Red Green says "If the women don't find you handsome they should at least find you handy".

----------

bruce.desertrat (Jun 10, 2021),

Scotty1 (Jun 9, 2021)

----------


## mbshop

Brilliant ! Off to find a piece of 4x4 .

----------


## CharlesWaugh

I bet that gets expensive pretty quick.

----------

Beserkleyboy (Jun 10, 2021),

markonevet (Jun 9, 2021),

toeless joe (Jun 9, 2021)

----------


## Haroun

> I bet that gets expensive pretty quick.



Yeah, my thoughts exactly. It's low money down but the final payment......

----------


## RetiredFAE

Reminds me of a felony traffic stop and arrest I did years ago, on a 1970 1 ton Dodge 4x4 pickup, lifted 3 full feet, using red wood 2x4's nailed together to form 4x4's, 3 feet long, and then placed one at each corner between the axle housing and the bottom of the leaf springs, and held at both ends with a two side by side strips of plumbers pipe hanger tape, you now, the 1/2 or so wide metal "tape" with holes punched every half inch or so, those were nailed up and over the leaf springs, and under the axle housings. 

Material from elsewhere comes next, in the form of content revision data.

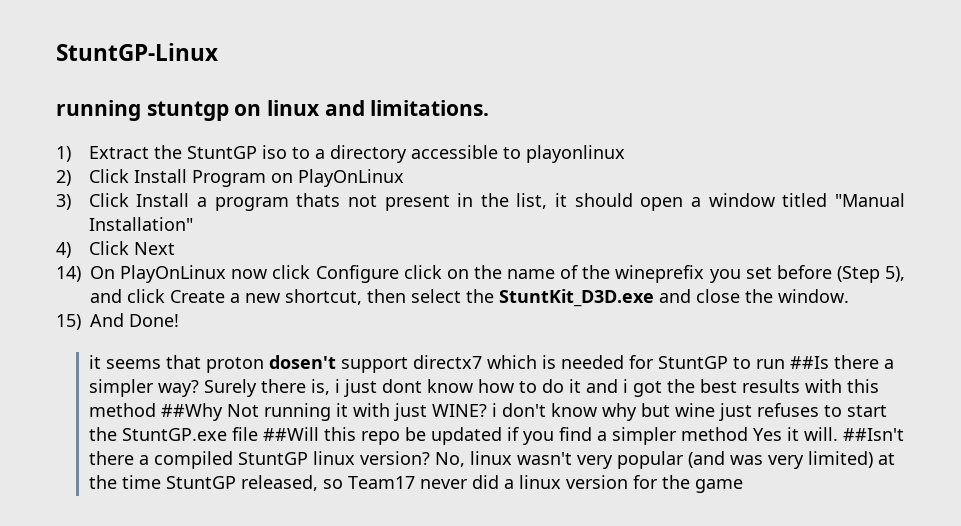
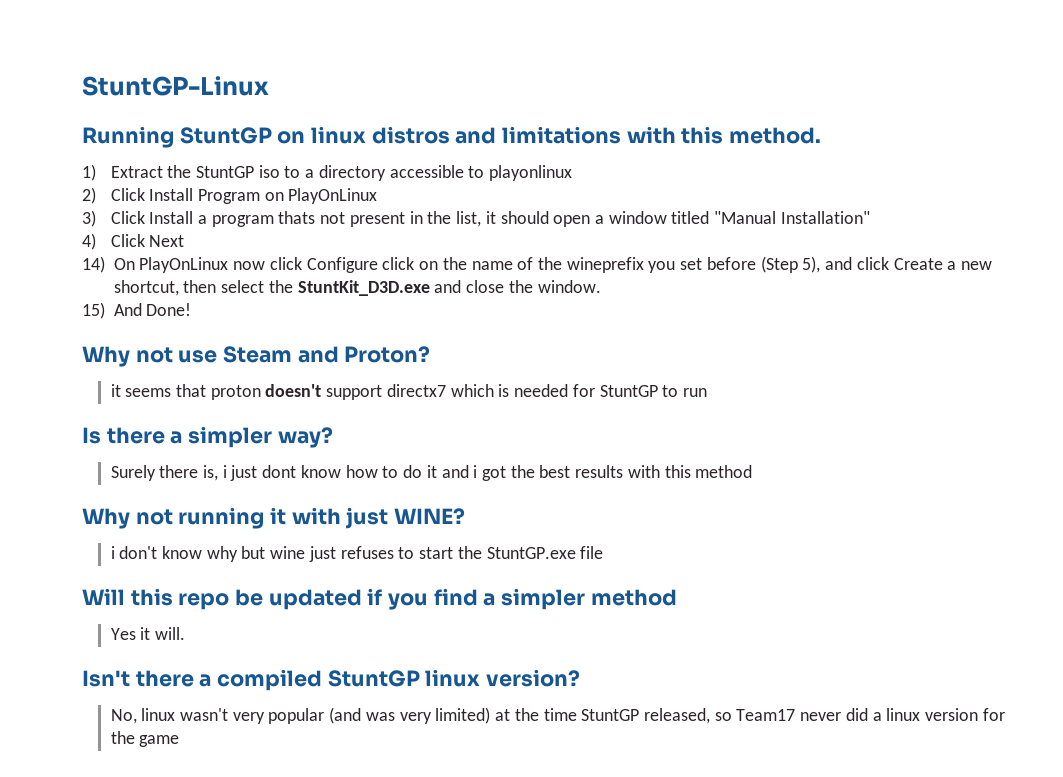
- running stuntgp on linux and limitations.
+ Running StuntGP on linux distros and limitations with this method.
+ Why not use Steam and Proton?
- it seems that proton dosen't support directx7 which is needed for StuntGP to run ##Is there a simpler way? Surely there is, i just dont know how to do it and i got the best results with this method ##Why Not running it with just WINE? i don't know why but wine just refuses to start the StuntGP.exe file ##Will this repo be updated if you find a simpler method Yes it will. ##Isn't there a compiled StuntGP linux version? No, linux wasn't very popular (and was very limited) at the time StuntGP released, so Team17 never did a linux version for the game
+ it seems that proton doesn't support directx7 which is needed for StuntGP to run
+ Is there a simpler way?
+ Surely there is, i just dont know how to do it and i got the best results with this method
+ Why not running it with just WINE?
+ i don't know why but wine just refuses to start the StuntGP.exe file
+ Will this repo be updated if you find a simpler method
+ Yes it will.
+ Isn't there a compiled StuntGP linux version?
+ No, linux wasn't very popular (and was very limited) at the time StuntGP released, so Team17 never did a linux version for the game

Truck was in CA, with Tennessee plates, and those 2x4's had a real weathered, splintery look to them. 
Owner was not happy when I had the unsafe vehicle towed. Less happy when I put cuffs on him, I was a Fed at the time, and he had a federal warrant on him. Ruined his whole day he said.

----------


## Toolmaker51

> I bet that gets expensive pretty quick.



Yes, it certainly wood.

----------


## schuylergrace

I don't mean to pick nits, but shouldn't the ball be made of wood, too? You know, coefficient of expansion, beautiful grain, feng shui, and all that. I'm thinking a nice walnut burl...maybe, quilted maple...

----------


## dave003

I hope this is some kind of sick joke! My head almost exploded the second I saw the picture.

----------


## Nick79

Laughable, not even well made example of a disaster waiting to happen.

----------


## toyman

Dueling banjos strumming in the background... hey Bubba, watch this!

----------


## bruce.desertrat

Not a Red Green job, not enough duct tape.... :Big Grin:

----------

jimfols (Jun 10, 2021)

----------


## jimfols

> Not a Red Green job, not enough duct tape....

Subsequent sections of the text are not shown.